Quique González

Personal information
- Full name: Enrique González Casín
- Date of birth: 16 May 1990 (age 36)
- Place of birth: Valladolid, Spain
- Height: 1.75 m (5 ft 9 in)
- Position: Forward

Team information
- Current team: Conquense
- Number: 23

Youth career
- 2000–2009: Valladolid

Senior career*
- Years: Team / Apps / (Gls)
- 2008–2013: Valladolid B / 123 / (40)
- 2010–2012: Valladolid / 6 / (0)
- 2011–2012: → Logroñés (loan) / 21 / (0)
- 2013–2014: Guadalajara / 38 / (24)
- 2014–2017: Almería / 81 / (31)
- 2015: → Racing Santander (loan) / 19 / (4)
- 2017–2018: Osasuna / 42 / (4)
- 2018–2019: Deportivo La Coruña / 36 / (16)
- 2019–2024: Eibar / 101 / (6)
- 2024–2025: Ibiza / 26 / (3)
- 2025–: Conquense / 32 / (7)

= Quique González (footballer) =

Spanish footballer (born 1990)

Enrique "Quique" González Casín (born 16 May 1990) is a Spanish professional footballer who plays as a forward for Segunda Federación club Conquense.

==Club career==
González was born in Valladolid, Castile and León. He finished his youth career with local club Real Valladolid, and made his senior debut with the reserves in the 2007–08 season, in the Segunda División B.

On 27 August 2010, González played his first match as a professional, coming on as a late substitute in a 3–0 home win against Villarreal CF B in the Segunda División. He finished the campaign with six appearances for the main squad, totalling 145 minutes.
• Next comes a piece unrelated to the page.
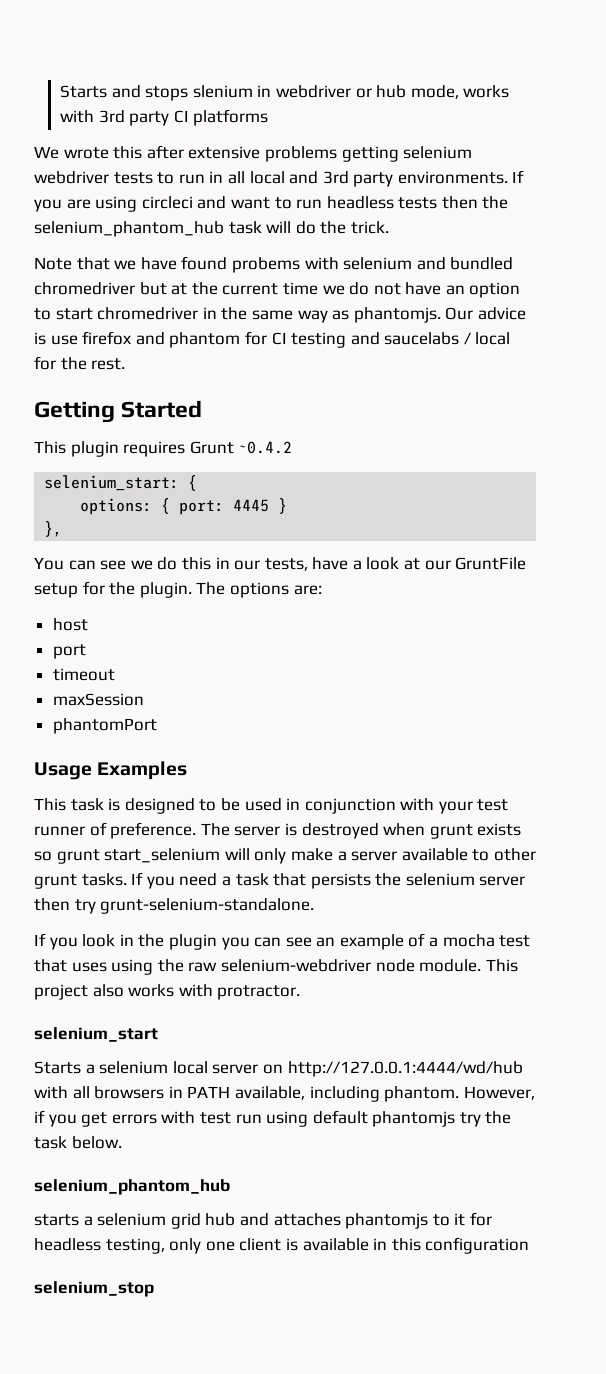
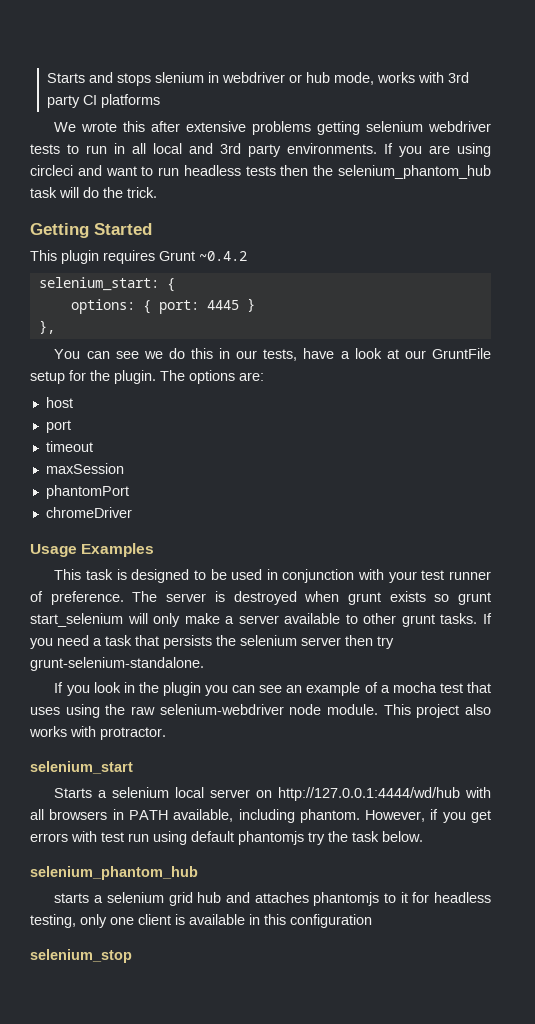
[34,256,514,273] [34,282,521,298] [34,307,526,323] [34,331,511,348] [34,356,126,370] // Note that we have found probems with selenium and bundled chromedriver but at the current time we do not have an option to start chromedriver in the same way as phantomjs. Our advice is use firefox and phantom for CI testing and saucelabs / local for the rest. -> (157, 192) none
(157, 726) none -> [45,507,132,518] // chromeDriver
On 2 September 2011, González joined third division side UD Logroñés on loan. After his return, he rejected a loan to CD Guijuelo and returned to the B team in the Tercera División, scoring 19 goals during 2012–13.
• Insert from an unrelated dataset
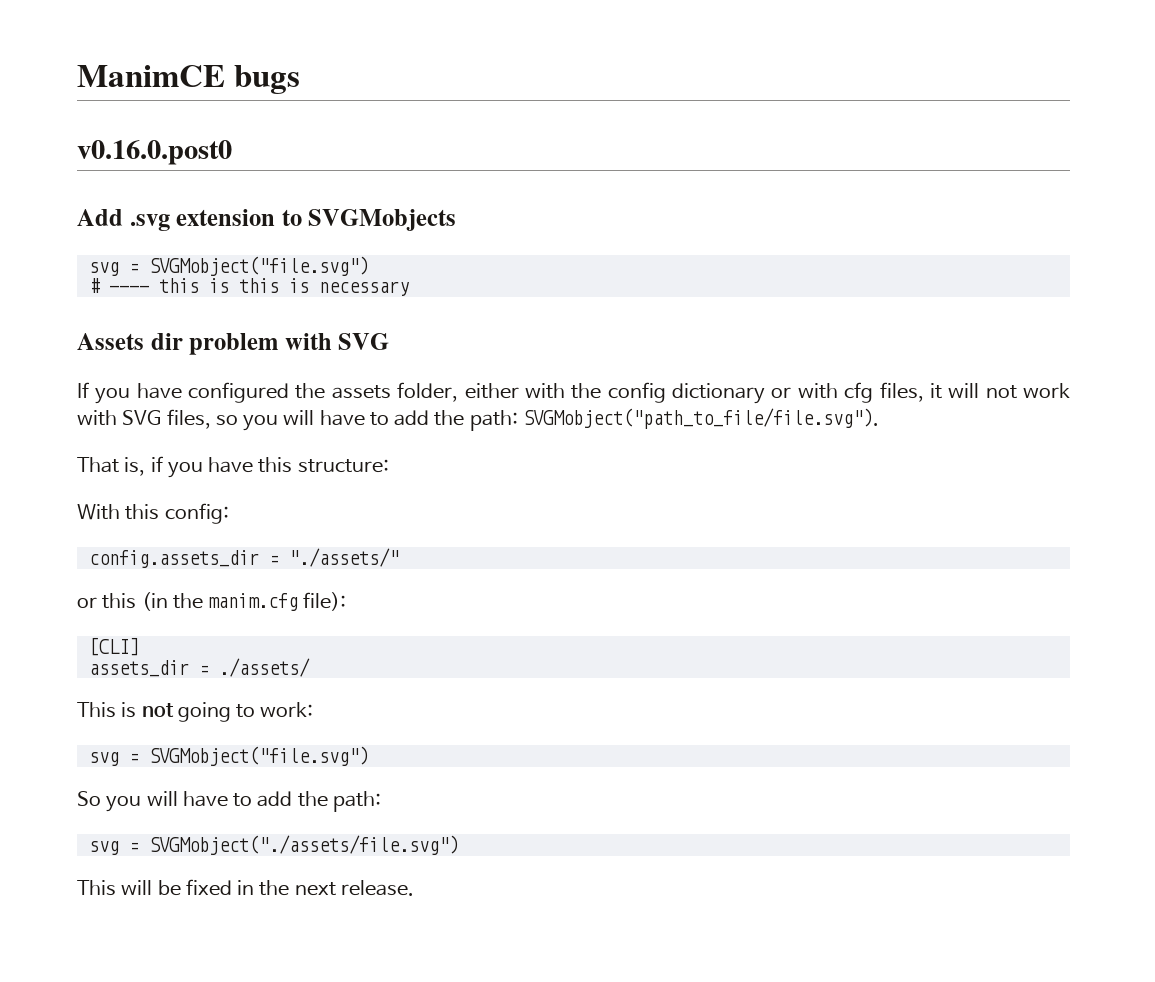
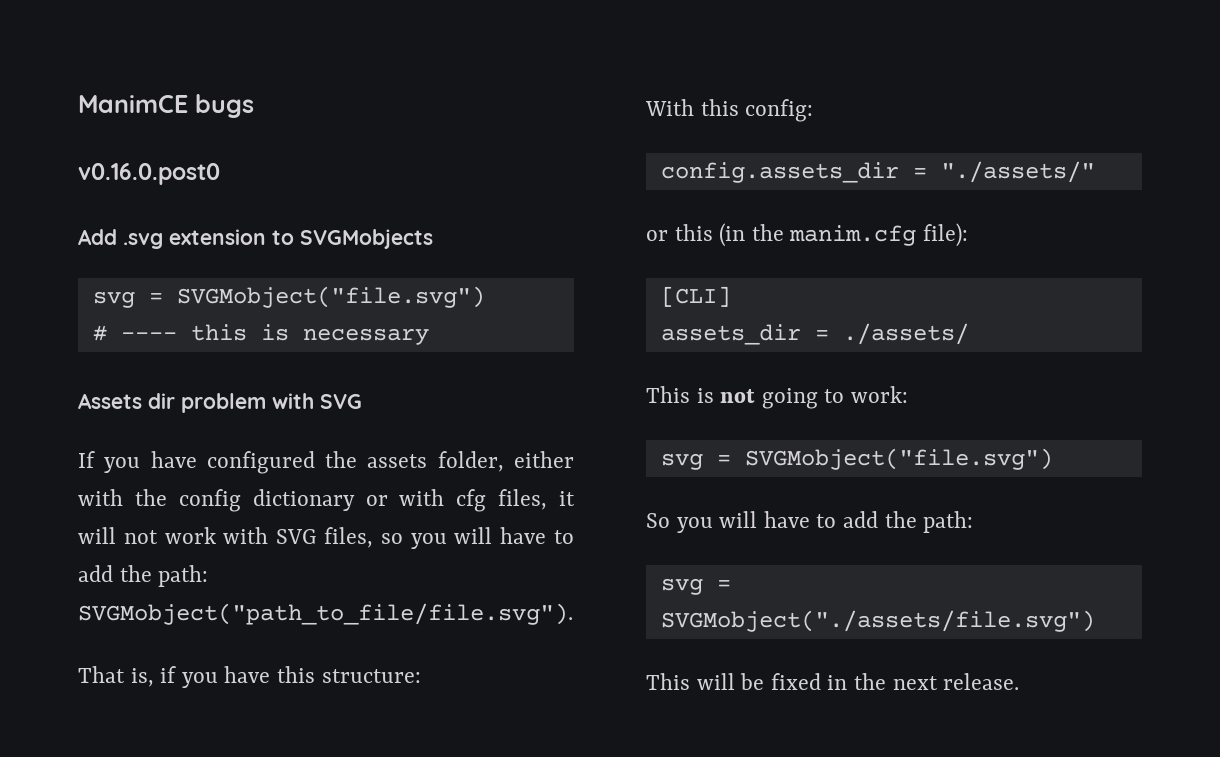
[238,278,309,293] this is -> (289, 332) none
After being deemed surplus to requirements by new Valladolid manager Juan Ignacio Martínez, Quique terminated his contract on 21 August 2013. He signed for CD Guadalajara on the same day.

After netting a career-best 24 goals in his only season, González joined UD Almería of La Liga on 21 May 2014. He made his debut in the competition on 12 September, replacing Wellington Silva in the 64th minute of a 1–1 home draw against Córdoba CF.
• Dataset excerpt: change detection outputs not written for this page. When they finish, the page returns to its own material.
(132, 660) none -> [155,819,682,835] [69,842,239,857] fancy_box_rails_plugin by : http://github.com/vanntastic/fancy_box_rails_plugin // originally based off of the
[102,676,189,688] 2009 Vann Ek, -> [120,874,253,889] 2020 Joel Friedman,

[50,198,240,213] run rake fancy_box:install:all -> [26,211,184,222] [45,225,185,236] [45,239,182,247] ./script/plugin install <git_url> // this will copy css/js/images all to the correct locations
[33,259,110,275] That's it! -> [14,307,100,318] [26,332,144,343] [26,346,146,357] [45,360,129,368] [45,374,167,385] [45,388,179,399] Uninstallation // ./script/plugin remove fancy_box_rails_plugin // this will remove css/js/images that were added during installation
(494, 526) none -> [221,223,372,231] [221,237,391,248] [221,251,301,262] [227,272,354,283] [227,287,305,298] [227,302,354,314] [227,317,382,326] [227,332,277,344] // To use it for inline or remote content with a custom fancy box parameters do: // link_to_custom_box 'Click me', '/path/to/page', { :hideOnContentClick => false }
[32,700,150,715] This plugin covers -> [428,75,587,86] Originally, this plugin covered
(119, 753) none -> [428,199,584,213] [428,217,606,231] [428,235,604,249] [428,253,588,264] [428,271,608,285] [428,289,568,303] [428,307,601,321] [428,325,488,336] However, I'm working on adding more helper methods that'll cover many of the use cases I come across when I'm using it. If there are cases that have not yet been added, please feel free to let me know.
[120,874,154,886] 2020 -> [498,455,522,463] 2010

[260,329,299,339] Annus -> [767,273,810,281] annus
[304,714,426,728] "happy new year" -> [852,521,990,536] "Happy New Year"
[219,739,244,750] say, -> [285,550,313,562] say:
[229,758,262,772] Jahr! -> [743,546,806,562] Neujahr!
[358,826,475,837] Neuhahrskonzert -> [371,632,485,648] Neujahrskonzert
González scored his first goal for the Andalusians on 5 December 2014, the third in a 4–3 away victory over Real Betis in the round of 32 of the Copa del Rey. On 30 January 2015, he was loaned to second-tier Racing de Santander until June.

After returning from loan, González was an undisputed starter for Almería, scoring 15 goals during the season. Highlights included a brace in a 3–1 win at SD Ponferradina, on 17 April 2016.

González scored a further 16 times in the 2016–17 campaign, with braces against Levante UD (2–2 home draw), AD Alcorcón (3–1 home win) and CD Mirandés (2–0, also home) – the latter strikes also managed to help his side avoid relegation. On 14 July 2017, he signed a five-year contract with CA Osasuna of the same league for a fee of € 1.5 million.

On 20 July 2018, González joined Deportivo de La Coruña still in the second division, for a fee of €1.7 million. He was their top scorer of the season, contributing 17 goals as the side missed out on promotion in the play-offs.

González agreed to a five-year deal with SD Eibar on 14 July 2019, for an undisclosed fee reported to be in the region of €3 million. In August 2024, the 34-year-old moved to the Primera Federación with Ibiza.